Medicare whistleblower
Medicare whistleblower. Hospice fraud in South Carolina and the United States is an growing drawback as the number of hospice sufferers has exploded over the previous few years. From 2004 to 2008, the variety of sufferers receiving hospice care in the United States grew almost 40% to almost 1.5 million, and of the 2.5 million individuals who died in 2008, nearly one million were hospice patients.

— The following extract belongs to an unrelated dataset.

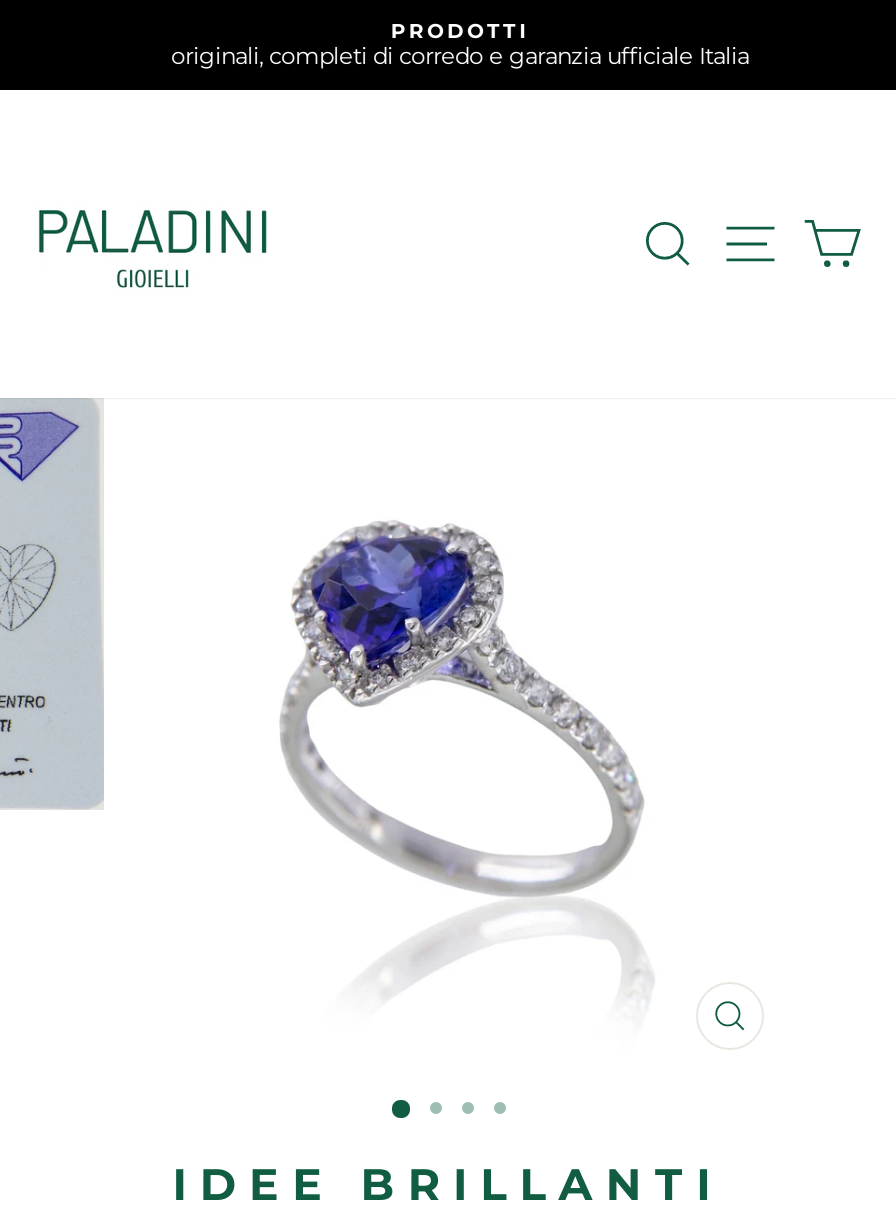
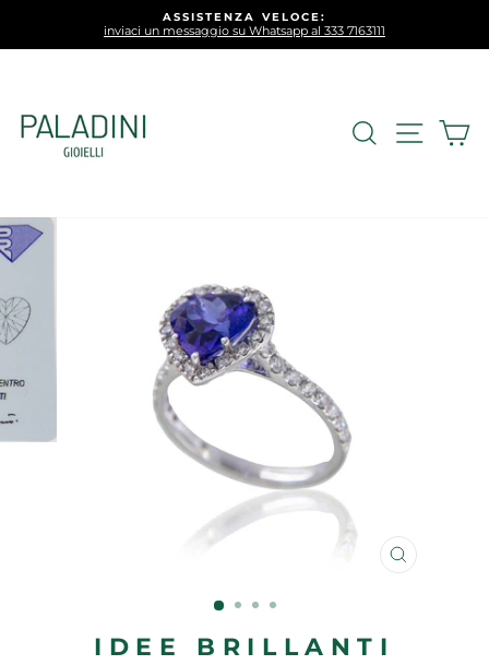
[159,18,737,70] PRODOTTI | originali, completi di corredo e garanzia ufficiale Italia -> [104,10,385,38] ASSISTENZA VELOCE: | inviaci un messaggio su Whatsapp al 333 7163111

The overwhelming majority of people receiving hospice care receive federal benefits from the federal authorities by the Medicare or Medicaid programs. The well being care providers who provide hospice services traditionally enroll in the Medicare and Medicaid applications so as to qualify to receive funds under these authorities packages for companies rendered to Medicare and Medicaid eligible patients.
While most hospice health care organizations provide appropriate and moral therapy for their hospice sufferers, as a result of hospice eligibility under Medicare and Medicaid includes clinical judgments which may consequence in the funds of large sums of money from the federal government, there are great opportunities for fraudulent practices and false billing claims by unscrupulous hospice care providers. As recent federal hospice fraud enforcement actions have demonstrated, the number of well being care corporations and people who are prepared to try to defraud the Medicare and Medicaid hospice benefits packages is on the rise. Medicare whistleblower.